(Extracted data entries)
——

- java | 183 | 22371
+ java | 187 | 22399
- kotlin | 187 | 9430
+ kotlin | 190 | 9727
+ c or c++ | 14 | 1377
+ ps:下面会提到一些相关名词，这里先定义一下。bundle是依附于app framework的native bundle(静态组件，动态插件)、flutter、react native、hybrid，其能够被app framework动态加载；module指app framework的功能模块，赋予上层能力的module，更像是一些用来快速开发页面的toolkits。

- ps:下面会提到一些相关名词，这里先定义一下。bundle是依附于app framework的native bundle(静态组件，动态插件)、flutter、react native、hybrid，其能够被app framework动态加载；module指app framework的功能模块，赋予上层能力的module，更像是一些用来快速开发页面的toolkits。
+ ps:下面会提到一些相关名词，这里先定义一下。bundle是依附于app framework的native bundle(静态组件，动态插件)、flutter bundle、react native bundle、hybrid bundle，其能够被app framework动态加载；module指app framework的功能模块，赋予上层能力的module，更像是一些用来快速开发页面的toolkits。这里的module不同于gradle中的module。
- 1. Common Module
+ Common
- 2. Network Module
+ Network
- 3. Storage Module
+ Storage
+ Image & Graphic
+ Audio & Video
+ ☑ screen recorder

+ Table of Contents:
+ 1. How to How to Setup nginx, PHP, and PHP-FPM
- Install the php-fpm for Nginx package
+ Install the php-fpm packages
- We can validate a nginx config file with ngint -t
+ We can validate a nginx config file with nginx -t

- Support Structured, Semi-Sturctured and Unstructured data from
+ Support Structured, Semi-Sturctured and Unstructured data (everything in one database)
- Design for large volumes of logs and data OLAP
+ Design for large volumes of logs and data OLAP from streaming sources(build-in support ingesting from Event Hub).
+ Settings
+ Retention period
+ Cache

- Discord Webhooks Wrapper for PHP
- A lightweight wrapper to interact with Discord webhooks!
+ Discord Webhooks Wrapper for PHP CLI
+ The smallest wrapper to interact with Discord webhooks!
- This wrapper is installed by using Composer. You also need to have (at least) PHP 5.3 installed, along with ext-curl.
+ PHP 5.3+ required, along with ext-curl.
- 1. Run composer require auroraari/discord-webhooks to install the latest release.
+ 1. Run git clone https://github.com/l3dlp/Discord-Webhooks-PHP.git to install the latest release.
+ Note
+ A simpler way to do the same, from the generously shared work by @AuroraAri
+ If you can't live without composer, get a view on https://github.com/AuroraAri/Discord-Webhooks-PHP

——

Work order: Transcribe the data in full, matching every line exactly.

Result of the task:
- java | 183 | 22371
+ java | 187 | 22399
- kotlin | 187 | 9430
+ kotlin | 190 | 9727
+ c or c++ | 14 | 1377
+ ps:下面会提到一些相关名词，这里先定义一下。bundle是依附于app framework的native bundle(静态组件，动态插件)、flutter、react native、hybrid，其能够被app framework动态加载；module指app framework的功能模块，赋予上层能力的module，更像是一些用来快速开发页面的toolkits。

- ps:下面会提到一些相关名词，这里先定义一下。bundle是依附于app framework的native bundle(静态组件，动态插件)、flutter、react native、hybrid，其能够被app framework动态加载；module指app framework的功能模块，赋予上层能力的module，更像是一些用来快速开发页面的toolkits。
+ ps:下面会提到一些相关名词，这里先定义一下。bundle是依附于app framework的native bundle(静态组件，动态插件)、flutter bundle、react native bundle、hybrid bundle，其能够被app framework动态加载；module指app framework的功能模块，赋予上层能力的module，更像是一些用来快速开发页面的toolkits。这里的module不同于gradle中的module。
- 1. Common Module
+ Common
- 2. Network Module
+ Network
- 3. Storage Module
+ Storage
+ Image & Graphic
+ Audio & Video
+ ☑ screen recorder

+ Table of Contents:
+ 1. How to How to Setup nginx, PHP, and PHP-FPM
- Install the php-fpm for Nginx package
+ Install the php-fpm packages
- We can validate a nginx config file with ngint -t
+ We can validate a nginx config file with nginx -t

- Support Structured, Semi-Sturctured and Unstructured data from
+ Support Structured, Semi-Sturctured and Unstructured data (everything in one database)
- Design for large volumes of logs and data OLAP
+ Design for large volumes of logs and data OLAP from streaming sources(build-in support ingesting from Event Hub).
+ Settings
+ Retention period
+ Cache

- Discord Webhooks Wrapper for PHP
- A lightweight wrapper to interact with Discord webhooks!
+ Discord Webhooks Wrapper for PHP CLI
+ The smallest wrapper to interact with Discord webhooks!
- This wrapper is installed by using Composer. You also need to have (at least) PHP 5.3 installed, along with ext-curl.
+ PHP 5.3+ required, along with ext-curl.
- 1. Run composer require auroraari/discord-webhooks to install the latest release.
+ 1. Run git clone https://github.com/l3dlp/Discord-Webhooks-PHP.git to install the latest release.
+ Note
+ A simpler way to do the same, from the generously shared work by @AuroraAri
+ If you can't live without composer, get a view on https://github.com/AuroraAri/Discord-Webhooks-PHP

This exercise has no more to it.